WORK REQUIRED >> Could you transcribe the entries below exactly, without any of the pictures?

DATA >>
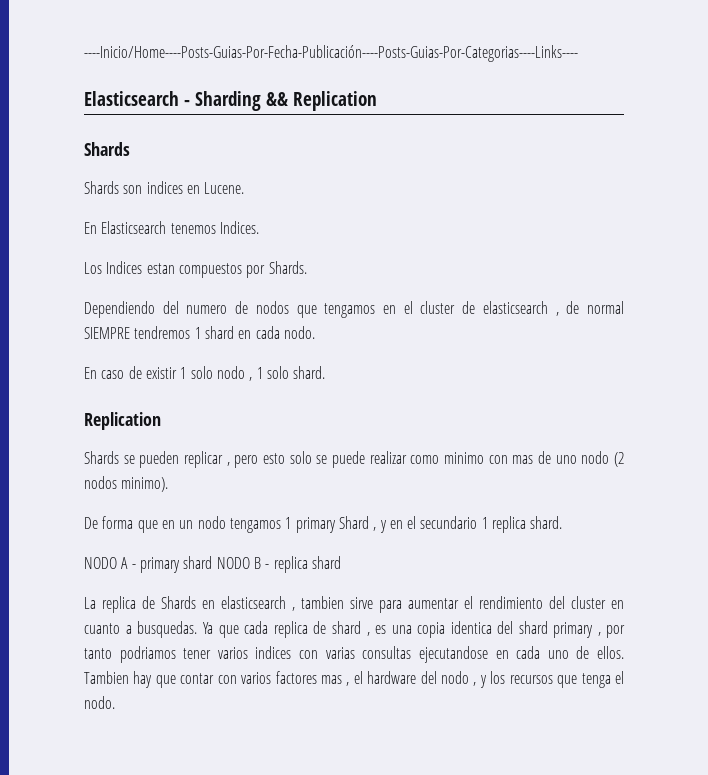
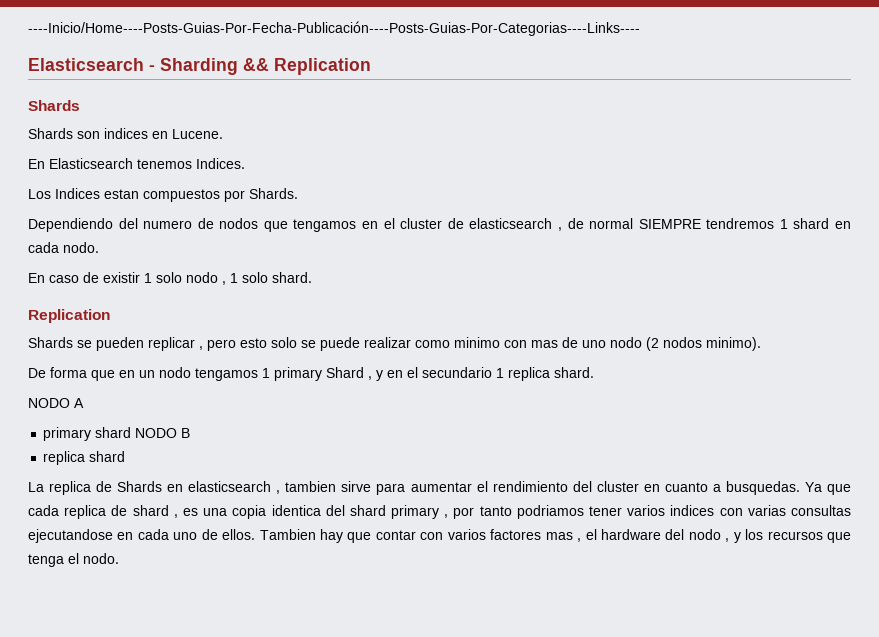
- NODO A - primary shard NODO B - replica shard
+ NODO A
+ primary shard NODO B
+ replica shard

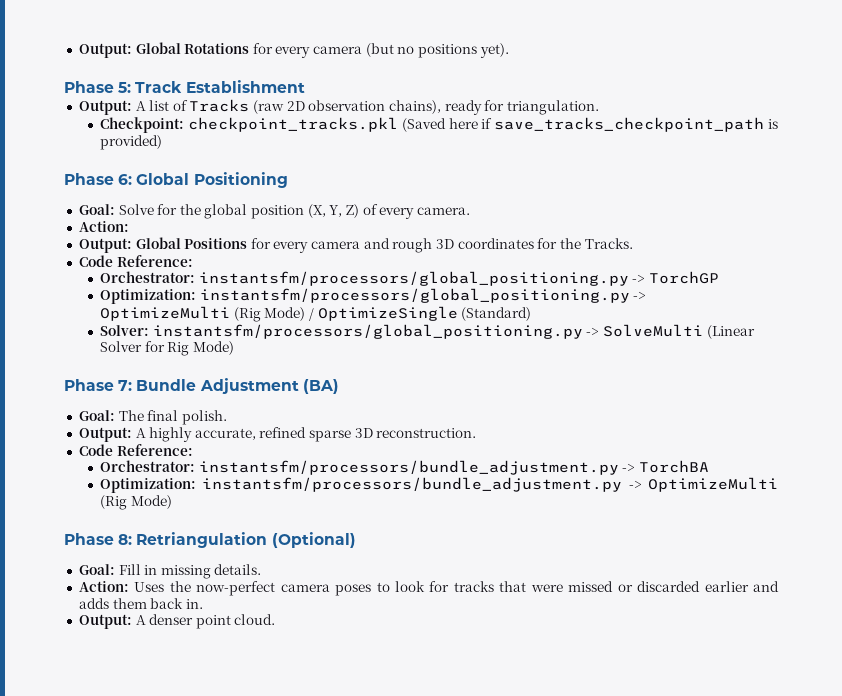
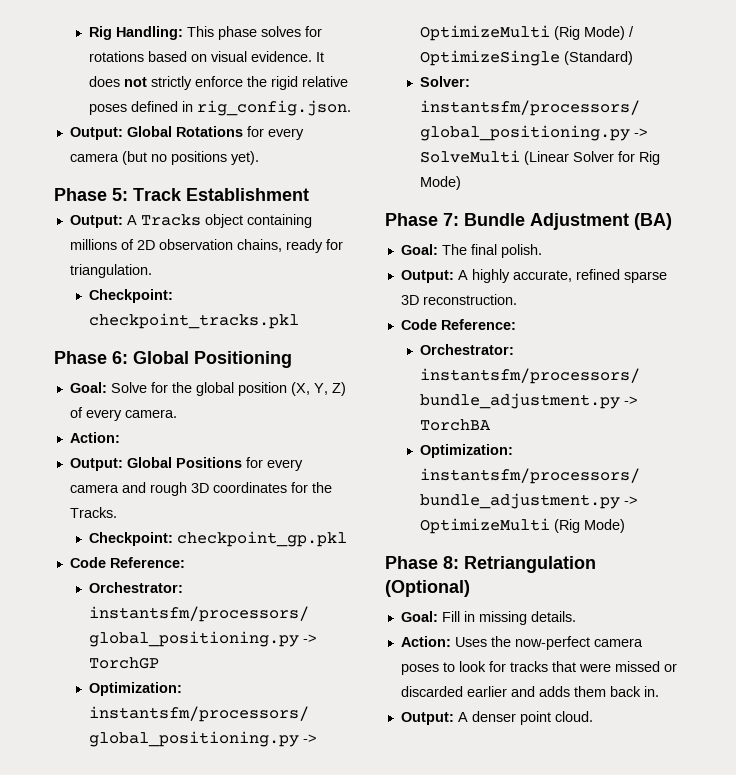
+ Rig Handling: This phase solves for rotations based on visual evidence. It does not strictly enforce the rigid relative poses defined in rig_config.json.
- Output: A list of Tracks (raw 2D observation chains), ready for triangulation.
+ Output: A Tracks object containing millions of 2D observation chains, ready for triangulation.
- Checkpoint: checkpoint_tracks.pkl (Saved here if save_tracks_checkpoint_path is provided)
+ Checkpoint: checkpoint_tracks.pkl
+ Checkpoint: checkpoint_gp.pkl

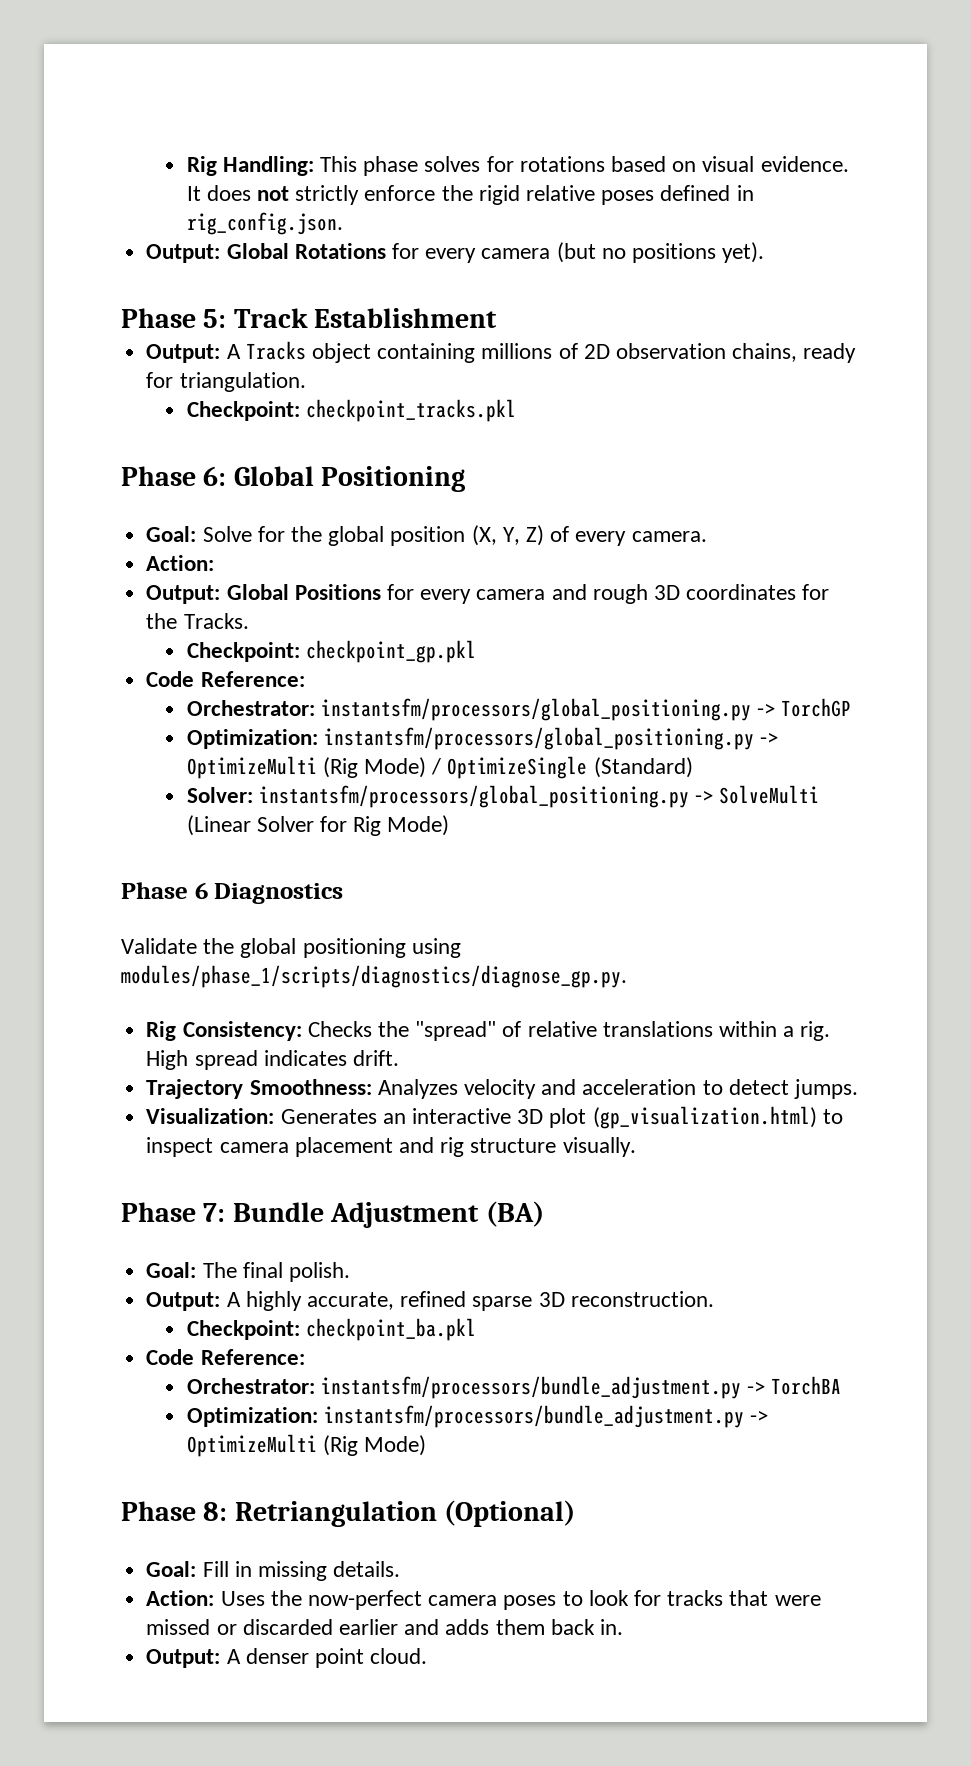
+ Phase 6 Diagnostics
+ Validate the global positioning using modules/phase_1/scripts/diagnostics/diagnose_gp.py.
+ Rig Consistency: Checks the "spread" of relative translations within a rig. High spread indicates drift.
+ Trajectory Smoothness: Analyzes velocity and acceleration to detect jumps.
+ Visualization: Generates an interactive 3D plot (gp_visualization.html) to inspect camera placement and rig structure visually.
+ Checkpoint: checkpoint_ba.pkl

RESPONSE TO THE TASK >>
- NODO A - primary shard NODO B - replica shard
+ NODO A
+ primary shard NODO B
+ replica shard

+ Rig Handling: This phase solves for rotations based on visual evidence. It does not strictly enforce the rigid relative poses defined in rig_config.json.
- Output: A list of Tracks (raw 2D observation chains), ready for triangulation.
+ Output: A Tracks object containing millions of 2D observation chains, ready for triangulation.
- Checkpoint: checkpoint_tracks.pkl (Saved here if save_tracks_checkpoint_path is provided)
+ Checkpoint: checkpoint_tracks.pkl
+ Checkpoint: checkpoint_gp.pkl

+ Phase 6 Diagnostics
+ Validate the global positioning using modules/phase_1/scripts/diagnostics/diagnose_gp.py.
+ Rig Consistency: Checks the "spread" of relative translations within a rig. High spread indicates drift.
+ Trajectory Smoothness: Analyzes velocity and acceleration to detect jumps.
+ Visualization: Generates an interactive 3D plot (gp_visualization.html) to inspect camera placement and rig structure visually.
+ Checkpoint: checkpoint_ba.pkl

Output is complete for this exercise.